Task 4: Posterior comparisons

  • Create two plots based upon task 3 showing the posterior distributions.
  • Show these distributions on the same plot with the likelihood.
  • What do you observe?

Task 5: Credible intervals

  • Based on the informative case for \( a,b \) generate a 95 percent credible interval with 1000 posterior draws and a 95 percent confidence interval for your parameter of interest.
  • What is the problem?
  • Based on your simulated data, do you conclude that the true value is higher or lower thatn 1 percent?

Solutions

We now provide solutions to the five tasks.

Task 1: Simulate data

The data can be simulated as follows:

set.seed(123)
obs.data <- rbinom(n = 100, size = 1, prob = 0.01)

Task 2: Plot Binomial LH

  • We write a function called myBernLH to produce likelihood Bernoulli likelihood values.
### Bernoulli LH Function ###
# Input: the observed data, theta grid #
# Output: Produces likelihood values #
myBernLH <- function(obs.data, theta){
    N <- length(obs.data)
    x <- sum(obs.data)
    LH <- ((theta)^x)*((1 - theta)^(N-x))
    return(LH)
}

Task 2: Plot Binomial LH (continued)

We now plot the likelihood as a function of \( \theta. \)

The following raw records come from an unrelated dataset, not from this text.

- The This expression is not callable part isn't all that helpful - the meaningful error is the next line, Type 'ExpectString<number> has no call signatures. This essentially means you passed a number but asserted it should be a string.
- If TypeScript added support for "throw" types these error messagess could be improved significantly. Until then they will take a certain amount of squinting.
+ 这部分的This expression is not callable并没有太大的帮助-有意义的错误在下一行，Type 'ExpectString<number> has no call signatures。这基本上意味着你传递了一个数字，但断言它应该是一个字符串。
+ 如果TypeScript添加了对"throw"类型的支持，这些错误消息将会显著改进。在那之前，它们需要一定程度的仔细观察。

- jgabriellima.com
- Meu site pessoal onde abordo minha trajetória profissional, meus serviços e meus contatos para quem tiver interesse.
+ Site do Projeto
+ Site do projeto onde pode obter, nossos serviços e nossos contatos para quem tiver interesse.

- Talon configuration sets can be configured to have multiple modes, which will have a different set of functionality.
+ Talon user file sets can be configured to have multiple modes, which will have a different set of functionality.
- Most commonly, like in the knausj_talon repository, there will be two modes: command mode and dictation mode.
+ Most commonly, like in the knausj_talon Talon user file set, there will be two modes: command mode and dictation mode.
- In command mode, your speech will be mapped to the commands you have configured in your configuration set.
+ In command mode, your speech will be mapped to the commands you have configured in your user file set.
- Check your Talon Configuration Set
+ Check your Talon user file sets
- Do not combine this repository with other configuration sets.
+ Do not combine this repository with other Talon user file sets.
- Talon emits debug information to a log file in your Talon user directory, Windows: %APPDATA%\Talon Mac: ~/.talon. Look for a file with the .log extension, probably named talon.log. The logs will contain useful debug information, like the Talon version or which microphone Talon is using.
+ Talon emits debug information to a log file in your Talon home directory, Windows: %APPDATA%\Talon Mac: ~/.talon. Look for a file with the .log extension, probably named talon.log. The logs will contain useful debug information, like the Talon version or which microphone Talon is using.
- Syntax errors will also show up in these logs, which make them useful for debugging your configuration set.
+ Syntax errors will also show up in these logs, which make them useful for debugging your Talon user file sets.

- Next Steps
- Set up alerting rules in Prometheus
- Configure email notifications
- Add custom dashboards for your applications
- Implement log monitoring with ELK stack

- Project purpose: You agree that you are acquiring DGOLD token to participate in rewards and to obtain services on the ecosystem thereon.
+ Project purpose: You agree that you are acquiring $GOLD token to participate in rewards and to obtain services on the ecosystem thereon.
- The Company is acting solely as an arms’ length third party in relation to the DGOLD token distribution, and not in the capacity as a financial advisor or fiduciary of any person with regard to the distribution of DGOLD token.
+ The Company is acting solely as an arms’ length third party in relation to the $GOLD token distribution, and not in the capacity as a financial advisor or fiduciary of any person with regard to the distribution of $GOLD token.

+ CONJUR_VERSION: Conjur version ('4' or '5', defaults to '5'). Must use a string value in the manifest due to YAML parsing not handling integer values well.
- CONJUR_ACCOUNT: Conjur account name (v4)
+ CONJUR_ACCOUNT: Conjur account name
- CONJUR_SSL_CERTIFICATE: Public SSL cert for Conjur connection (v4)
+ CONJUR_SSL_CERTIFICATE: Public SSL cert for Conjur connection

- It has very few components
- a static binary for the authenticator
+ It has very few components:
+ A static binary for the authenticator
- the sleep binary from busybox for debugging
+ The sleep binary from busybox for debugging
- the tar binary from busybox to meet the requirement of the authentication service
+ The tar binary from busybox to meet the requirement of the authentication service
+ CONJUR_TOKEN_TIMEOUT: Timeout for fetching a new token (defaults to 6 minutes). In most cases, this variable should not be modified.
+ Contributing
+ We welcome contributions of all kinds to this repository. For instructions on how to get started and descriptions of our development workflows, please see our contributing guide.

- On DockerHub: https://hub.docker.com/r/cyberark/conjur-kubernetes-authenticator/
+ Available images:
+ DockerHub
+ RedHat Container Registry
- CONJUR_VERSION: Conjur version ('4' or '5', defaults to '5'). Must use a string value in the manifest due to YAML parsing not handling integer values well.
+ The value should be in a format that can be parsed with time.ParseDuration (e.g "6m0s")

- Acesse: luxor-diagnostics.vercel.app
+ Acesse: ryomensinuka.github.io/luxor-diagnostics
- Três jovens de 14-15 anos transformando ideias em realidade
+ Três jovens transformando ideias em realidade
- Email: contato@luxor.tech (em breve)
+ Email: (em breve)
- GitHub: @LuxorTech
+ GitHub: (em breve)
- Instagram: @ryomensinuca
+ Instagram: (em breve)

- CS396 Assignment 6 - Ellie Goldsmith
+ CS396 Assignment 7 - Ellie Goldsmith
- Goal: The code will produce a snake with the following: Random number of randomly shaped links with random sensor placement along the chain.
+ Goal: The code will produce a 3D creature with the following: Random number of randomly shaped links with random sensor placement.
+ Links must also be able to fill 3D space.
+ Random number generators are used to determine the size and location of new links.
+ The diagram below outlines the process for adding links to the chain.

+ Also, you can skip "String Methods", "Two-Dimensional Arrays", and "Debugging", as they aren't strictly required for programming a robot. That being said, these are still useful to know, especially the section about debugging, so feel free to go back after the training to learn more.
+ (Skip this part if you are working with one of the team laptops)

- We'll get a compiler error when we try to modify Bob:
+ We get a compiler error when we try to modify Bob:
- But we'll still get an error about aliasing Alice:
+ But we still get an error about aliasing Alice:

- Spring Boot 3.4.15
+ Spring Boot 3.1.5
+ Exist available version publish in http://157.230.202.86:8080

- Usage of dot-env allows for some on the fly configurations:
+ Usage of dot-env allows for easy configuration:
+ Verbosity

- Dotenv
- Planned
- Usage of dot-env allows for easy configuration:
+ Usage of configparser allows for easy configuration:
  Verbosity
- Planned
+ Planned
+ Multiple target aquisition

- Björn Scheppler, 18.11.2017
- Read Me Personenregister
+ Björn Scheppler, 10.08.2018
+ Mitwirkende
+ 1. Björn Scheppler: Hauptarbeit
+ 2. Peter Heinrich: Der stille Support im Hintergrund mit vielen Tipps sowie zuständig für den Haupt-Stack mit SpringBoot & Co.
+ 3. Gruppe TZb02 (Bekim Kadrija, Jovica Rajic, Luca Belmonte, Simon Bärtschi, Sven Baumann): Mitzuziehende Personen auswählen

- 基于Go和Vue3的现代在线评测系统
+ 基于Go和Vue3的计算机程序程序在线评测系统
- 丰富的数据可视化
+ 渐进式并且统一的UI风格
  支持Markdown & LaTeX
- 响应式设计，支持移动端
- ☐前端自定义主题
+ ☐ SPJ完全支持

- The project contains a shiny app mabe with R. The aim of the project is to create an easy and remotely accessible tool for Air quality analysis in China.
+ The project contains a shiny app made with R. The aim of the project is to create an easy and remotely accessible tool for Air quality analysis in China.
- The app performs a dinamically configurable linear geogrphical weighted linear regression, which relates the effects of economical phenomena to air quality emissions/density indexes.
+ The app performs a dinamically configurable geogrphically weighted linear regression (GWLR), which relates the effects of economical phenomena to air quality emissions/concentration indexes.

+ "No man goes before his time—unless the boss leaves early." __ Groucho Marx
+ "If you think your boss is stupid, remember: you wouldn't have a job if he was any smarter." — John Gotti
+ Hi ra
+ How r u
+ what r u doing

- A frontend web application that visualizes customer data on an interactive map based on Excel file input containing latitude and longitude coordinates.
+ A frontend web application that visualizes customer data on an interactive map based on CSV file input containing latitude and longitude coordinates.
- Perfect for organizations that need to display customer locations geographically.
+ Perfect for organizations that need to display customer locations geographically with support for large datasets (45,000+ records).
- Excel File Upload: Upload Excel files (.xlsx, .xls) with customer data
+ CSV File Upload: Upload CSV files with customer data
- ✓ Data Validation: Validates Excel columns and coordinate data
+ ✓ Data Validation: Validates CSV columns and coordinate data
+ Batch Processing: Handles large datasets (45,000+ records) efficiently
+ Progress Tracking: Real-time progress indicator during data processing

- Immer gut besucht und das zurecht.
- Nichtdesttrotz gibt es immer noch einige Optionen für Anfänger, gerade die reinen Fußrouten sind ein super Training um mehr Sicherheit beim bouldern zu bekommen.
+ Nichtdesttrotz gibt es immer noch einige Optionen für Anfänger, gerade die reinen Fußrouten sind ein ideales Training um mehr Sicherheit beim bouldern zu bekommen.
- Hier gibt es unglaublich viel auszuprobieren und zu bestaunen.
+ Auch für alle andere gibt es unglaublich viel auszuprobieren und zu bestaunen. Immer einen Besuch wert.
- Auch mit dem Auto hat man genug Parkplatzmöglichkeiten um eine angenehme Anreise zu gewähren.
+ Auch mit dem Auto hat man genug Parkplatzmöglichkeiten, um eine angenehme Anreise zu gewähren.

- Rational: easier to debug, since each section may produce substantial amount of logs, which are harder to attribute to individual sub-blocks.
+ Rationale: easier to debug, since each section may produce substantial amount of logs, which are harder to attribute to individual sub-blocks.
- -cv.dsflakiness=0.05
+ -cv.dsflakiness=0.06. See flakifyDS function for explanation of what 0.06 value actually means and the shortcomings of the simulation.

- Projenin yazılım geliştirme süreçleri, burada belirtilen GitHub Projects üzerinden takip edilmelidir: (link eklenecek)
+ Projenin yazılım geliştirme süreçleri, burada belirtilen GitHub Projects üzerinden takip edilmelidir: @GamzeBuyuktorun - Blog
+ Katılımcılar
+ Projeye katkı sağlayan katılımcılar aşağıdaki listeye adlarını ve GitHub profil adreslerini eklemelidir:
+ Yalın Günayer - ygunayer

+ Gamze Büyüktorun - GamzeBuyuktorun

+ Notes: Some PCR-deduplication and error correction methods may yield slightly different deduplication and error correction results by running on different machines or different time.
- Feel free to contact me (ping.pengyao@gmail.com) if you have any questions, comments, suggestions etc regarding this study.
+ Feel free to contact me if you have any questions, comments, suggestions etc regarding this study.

### Plot LH for a grid of theta values ###
# Create the grid #
theta.sim <- seq(from = 0, to = 1, length.out = 1000)
# Store the LH Values #
sim.LH <- myBernLH(obs.data = obs.data, theta = theta.sim)
# Create the Plot #

Task 2: Plot Binomial LH (continued)

plot of chunk unnamed-chunk-4

Task 3: Generate posterior

### Function to determine posterior parameters based on ###
### observed data and prior assumptions ###
# Inputs - Prior Paramters, observed data #
myPosteriorParam <- function(pri.a, pri.b, obs.data){
    N <- length(obs.data)
    x <- sum(obs.data)
    post.a <- pri.a + x
    post.b <- pri.b + N - x
    post.param <- list('post.a' = post.a, 
     'post.b' = post.b)
    return(post.param)
}

Task 3: Generate posterior (continued)

# Find posterior parameters for two different priors #
# a = 1, b = 1 #
non.inform <- myPosteriorParam(pri.a = 1, pri.b = 1, obs.data = obs.data)
inform <- myPosteriorParam(pri.a = 3, pri.b = 1, obs.data = obs.data)
# a = 3, b = 1 #

Task 3: Generate posterior (continued)

# print the output values
print(c(non.inform,inform))
$post.a
[1] 2

$post.b
[1] 100

$post.a
[1] 4

$post.b
[1] 100

Task 4: Posterior comparisons

We first create non-informative and informative priors and posteriors

### Create a plot of LH, Pri, Posterior using the simulated seq ###
non.inform.den <- dbeta(x = theta.sim, shape1 = non.inform$post.a, 
 shape2 = non.inform$post.b)
inform.den <- dbeta(x = theta.sim, shape1 = inform$post.a, 
 shape2 = inform$post.b)
pri.inform <- dbeta(x = theta.sim, shape1 = 3, 
 shape2 = 1)
pri.non.inform <- dbeta(x = theta.sim, shape1 = 1, 
 shape2 = 1)

Task 4: Posterior comparisons

plot of chunk unnamed-chunk-9

What do you observe?

Task 5: Credible Intervals

require(xtable)
## Create confidence/ credible intervals - informative ##
# Credible Interval #
my.sim <- rbeta(n = 1000, shape1 = inform$post.a, 
 shape2 = inform$post.b)
my.credI <- quantile(my.sim, prob = c(0.025, 0.975))

Task 5: Confidence Intervals

# Confidence Interval #
p.hat <- sum(obs.data) / length(obs.data)
my.confI <- p.hat + qnorm(p = c(0.025, 0.975)) * 
 sqrt(p.hat*(1-p.hat)/length(obs.data))
# Store the results # 
results <- rbind(my.credI, my.confI)
rownames(results) <- c('Credible Interval', 'Confidence Interval')
# present these results in a nice table #

Task 5: Credible Interval Compared with Confidence Interval

print(xtable(results, digits = 4), comment = FALSE)

\begin{table}[ht] \centering \begin{tabular}{rrr} \hline & 2.5\% & 97.5\% \ \hline Credible Interval & 0.0107 & 0.0799 \ Confidence Interval & -0.0095 & 0.0295 \ \hline \end{tabular} \end{table}

Food for Thought

  • Did you find the lab too long?
  • What do you anticipate students might have trouble with?
  • How could you use this material to have students complete a homework
  • How could you use the lab to incorporate real data?
  • I'm finding that two-three tasks is reasonable and the last two are better as a follow up for homework.
  • This also keeps the students engaged in the course and makes it flow well.